DENPASAR - Virus HIV/AIDS tidak saja merenggut nyawa anak satu-satunya Nyoman Bi (52), namun juga menantunya. Kini, pria warga Kabupaten Gianyar, Bali, itu merawat dua cucunya yang juga tertular HIV/AIDS.
Memperingati hari AIDS se-dunia, para pengidap HIV dari berbagai penjuru Bali, berbaur. Tak terkecuali Nyoman yang mengantar dua cucunya penderita HIV/AIDS. Anak Nyoman atau orangtua dari dua anak yang dibawanya itu sudah meninggal karena megnidap AIDS.
Para penderita HIV/AIDS atau biasa disebut orang dengan HIV/AIDS (ODHA) berkumpul di Gedung WM, Jalan Sidakarya, Denpasar, untuk mengikuti konseling dan pemeriksaan kesehatan yang difasilitasi Yayasan Kerti Praja.
Dalam suasana riang, siang itu menjadi hari mengesankan saat satu ODHA dan lainnya saling berinteraksi dan membangun kedekatan.
Keceriaan semakin tampak ketika menyaksikan hiburan tarian dan nyanyian yang membangkitkan semangat. Beberapa mentor, konselor, hingga relawan peduli AIDS lainnya silih berganti membimbing dan menyemangati para ODHA.
Di antara mereka, terdapat dua bocah laki-laki kakak beradik, sebut saja Made (5) dan Wayan (4).
Layaknya bocah, keriangan dan keluguan terlihat jelas di wajah mereka. Sembari sesekali bergelayut manja ke pangkuan kakek dan nenek mereka.
”Tadi sebelum berangkat, cucu kami ikut bersembayang di sanggah,” kata Nyoman.
Sejak kepergian anak tunggalnya pada 2008 lalu, disusul menantu perempuannya setahun kemudian, praktis semua tanggung jawab untuk membesarkan Made dan Wayan berada di pundak mereka.
Nyoman mengaku sempat mengalami beratnya ditinggal anak dan menantunya. Tidak hanya itu, dia juga merasakan berat menanggung dua cucunya.
"Sampai akhirnya saya berpikir, oh begini Tuhan menguji saya. Saya harus jalani. Kalau saya terus-terusan bersedih, tidak melakukan sesuatu, bagaimana dengan nasib istri dan dua cucu saya,” ungkap pria yang sehari-hari berdagang ayam itu.
Nyoman pun berusaha beradaptasi dengan semua beban itu kemudian bekerja keras mencari nafkah menghidupi keluarganya. Sejak dia bisa keluar dari beban hidup itu, rasa capek sirna. Keriangan dua bocah itu seakan obat baginya. Setiap pulang kerja, dia selalu dihibur dengan dua cucunya.
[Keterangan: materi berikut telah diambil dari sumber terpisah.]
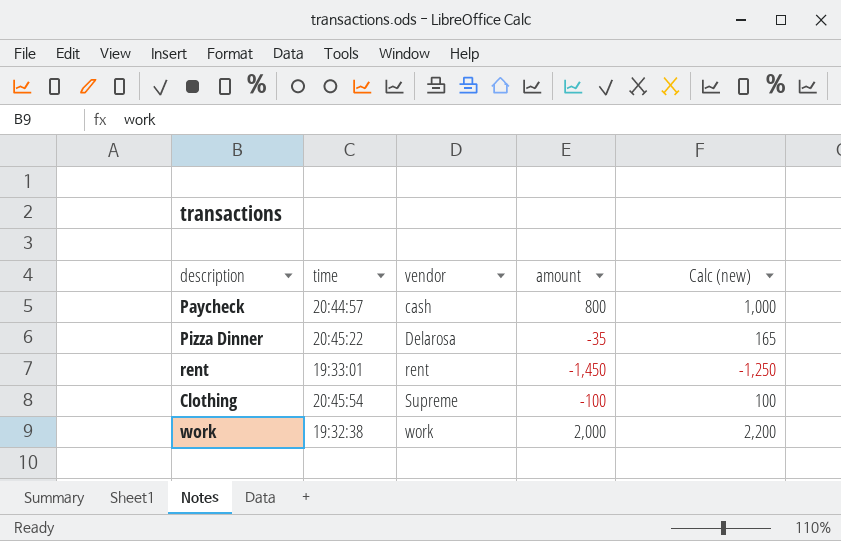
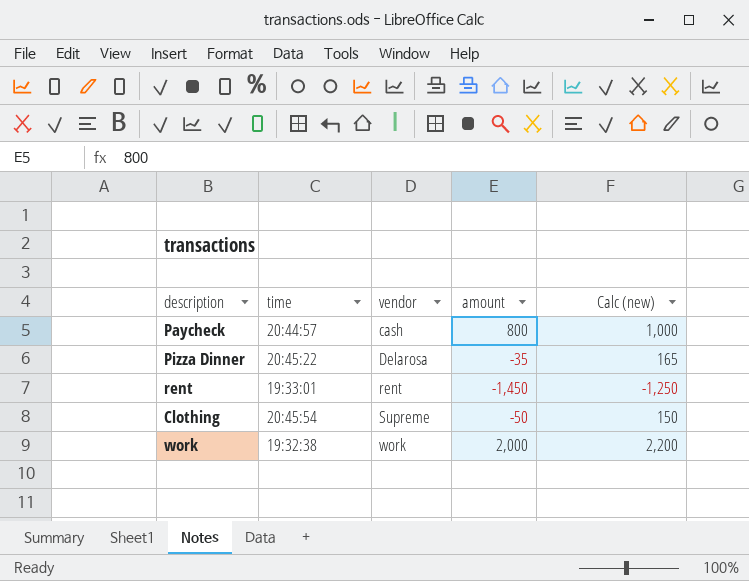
Clothing | amount: -100 -> -50
Clothing | Calc (new): 100 -> 150

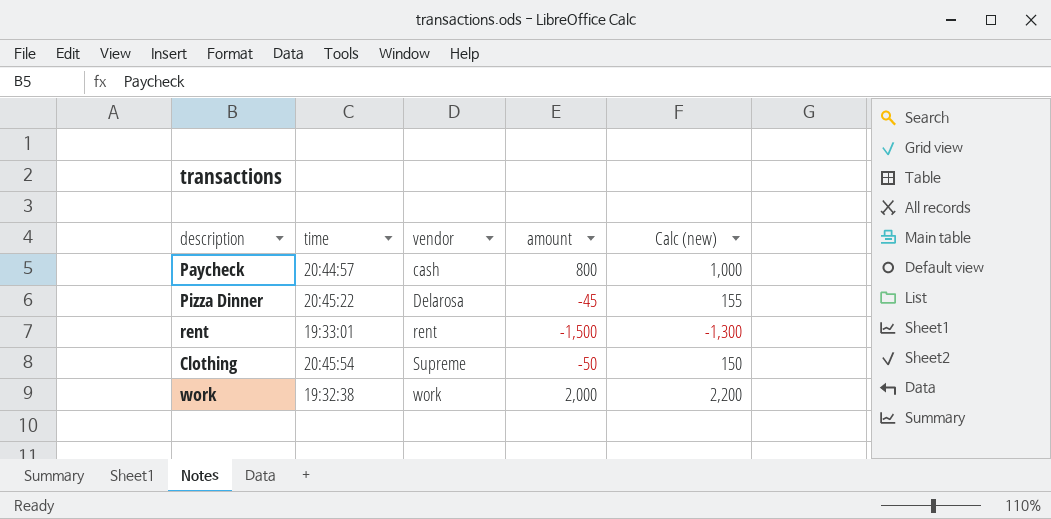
Pizza Dinner | amount: -35 -> -45
Pizza Dinner | Calc (new): 165 -> 155
rent | amount: -1,450 -> -1,500
rent | Calc (new): -1,250 -> -1,300

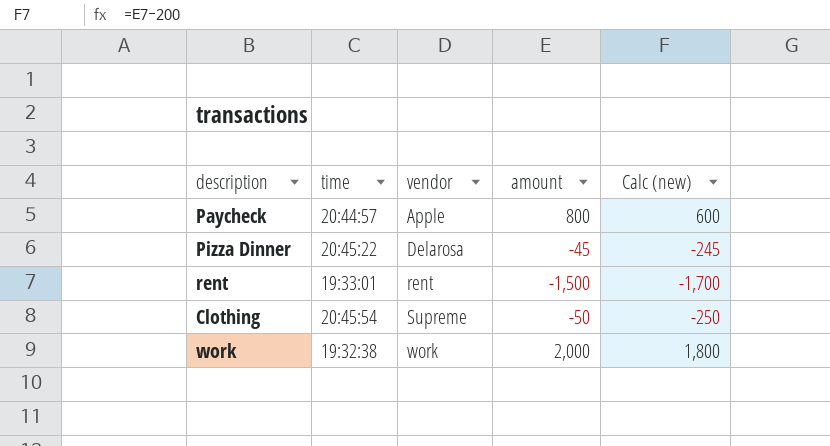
column Calc (new) | formula: [amount] + 200 -> [amount] - 200
Paycheck | vendor: cash -> Apple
Meski dua anak itu keturunan orang yang mengidap HIV, syukurnya, sampai saat ini, mereka tumbuh normal seperti anak lainnya. Kedua cucunya juga bisa membaur dengan teman sebayanya.
Tidak ada gangguan berarti menyangkut perkembangan fisik dan mentalnya, kecuali keluhan sakit ringan seperti batuk atau pilek.
Meski begitu, selaku orang tua, tetap saja nyoman khawatir terjadi apa-apa dengan kesehatan sang cucu. Karena itu dia rutin melakukan konseling dan pemeriksaan kesehatan ke dokter di Yayasan Kerti Praja.
Nyoman bersyukur dua cucunya bisa tumbuh sehat dan normal meski harus rutin minum obat yang diberi gratis oleh dokter.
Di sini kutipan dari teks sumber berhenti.